Microsoft SQL Server has a much-maligned performance monitoring (perfmon) counter called Page Life Expectancy (PLE). What this counter monitors is how long SQL Server will expect to keep your data in memory.
Now it’s true that looking at this monitor right after the SQL Server has been restarted is kind of pointless. This is because when SQL Server starts up, the PLE should increase one value for every second that passes until the cache is completely full. This what we would expect it to do, as the PLE counter doesn’t know anything from before SQL Server was started. And since it has no historical information to work off of. So given that, it knows that SQL Server was started 10 seconds ago, so the PLE needs to be 10 seconds. One second after that, it’ll be 11 seconds, because again that’s all the information that the SQL Server instance has to work with. So when should we be looking at PLE?
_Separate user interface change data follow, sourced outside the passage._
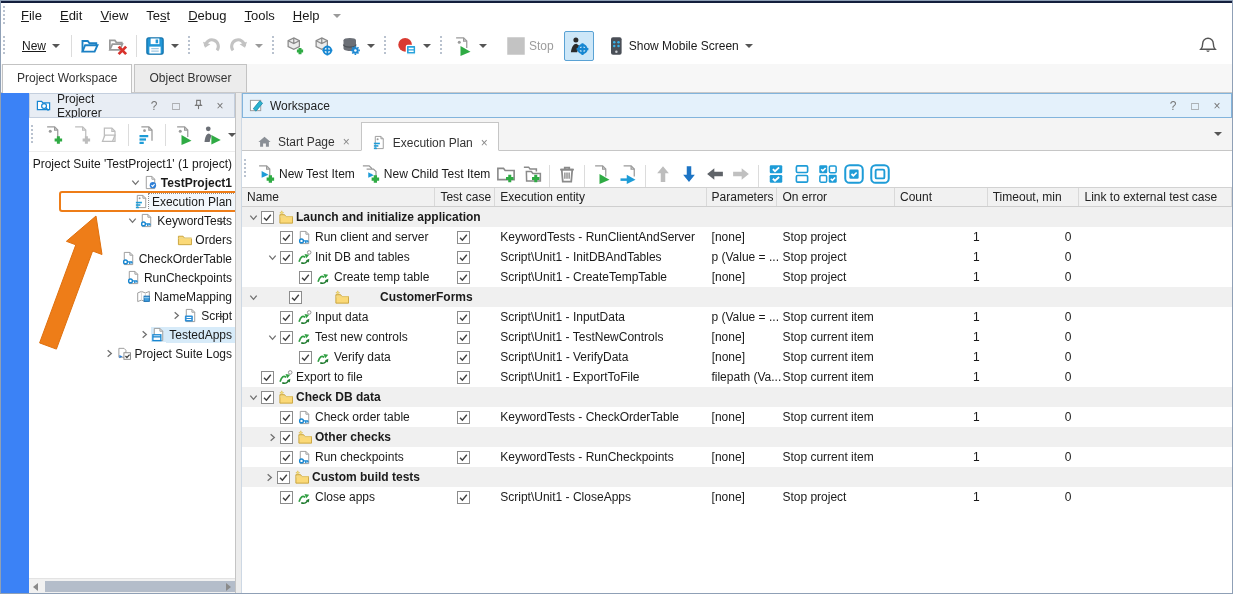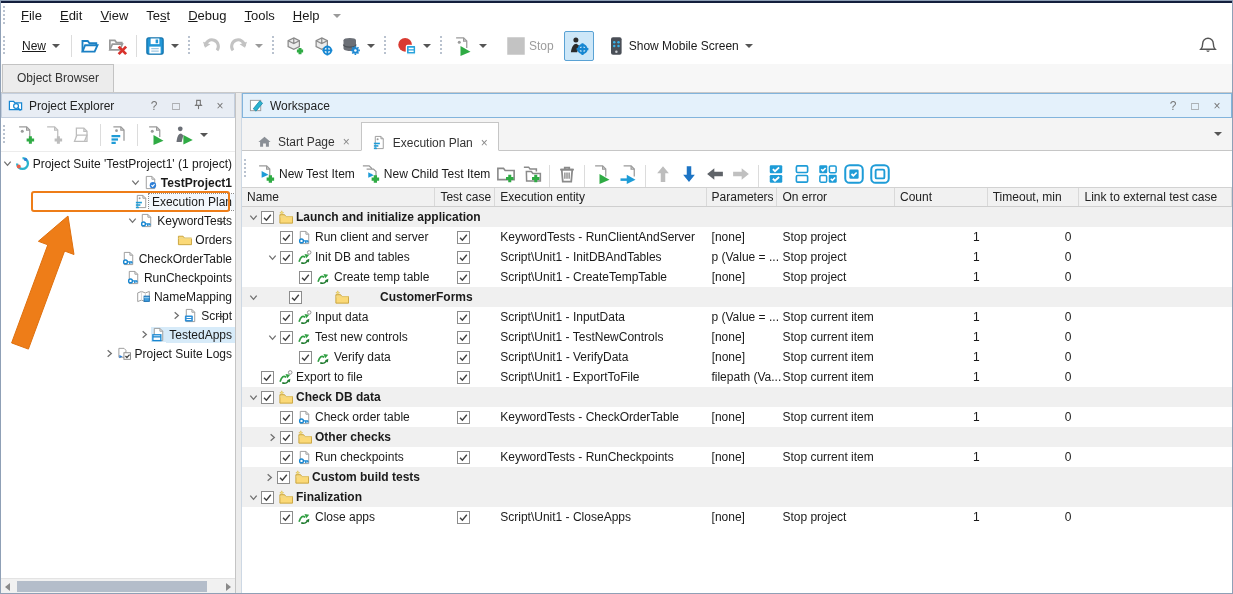"Project Workspace" span.dtab { html: none -> <span>Project Workspace</span> }
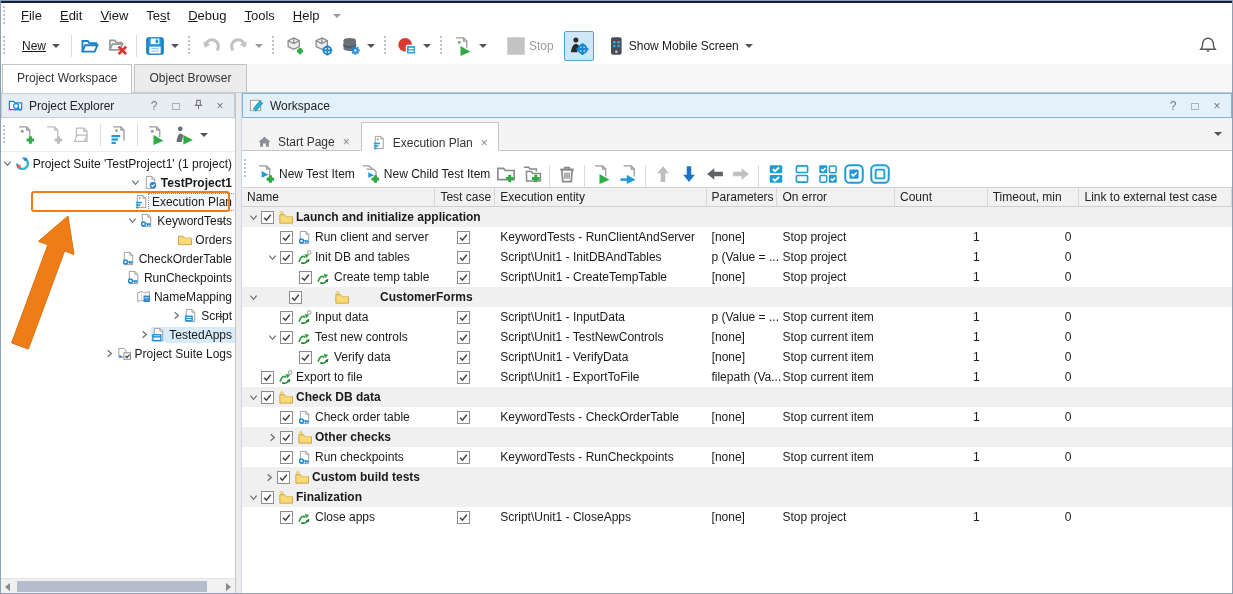"Project Explorer" #leftpanel { background: #0369a1 -> #3b82f6; padding-left: none -> 28px }
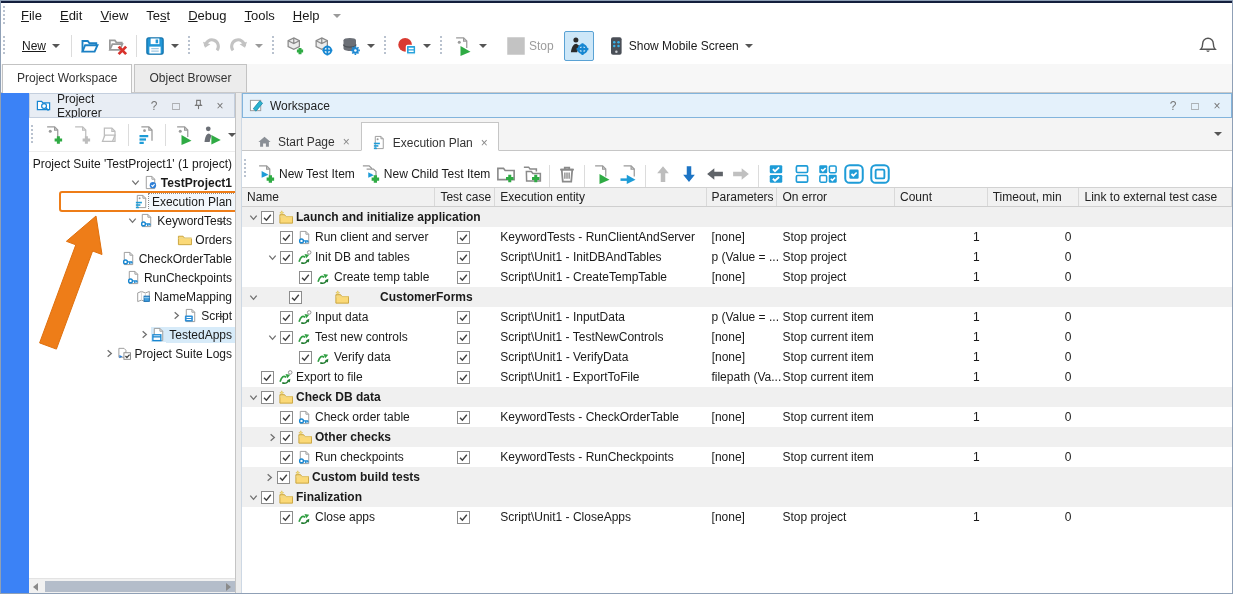"Finalization" div.prow { html: <div> <div> <span> <svg> <path></path> </svg> </span> <span> <svg> <path></path> </svg> </span> <span> <svg> <path></path> <path></path> <path></path> </svg> </span> <span>Finalization</span> </div> </div> -> none }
The first time that we want to be monitoring PLE is to get a baseline for what we expect this counter should be reporting. If we don’t know what the baseline data is then we don’t know if a problem happens when the value changes.
When the value changes dramatically
The PLE value doesn’t have a target number that we watch for. What we are looking for with changes to PLE are changes to the baseline (see above). When PLE drastically changes is that drop normal, or is that something that is out of the ordinary? If PLE for the server is normally 5,000 and it drops to 65, is that drop normal or is it something that we need to look at?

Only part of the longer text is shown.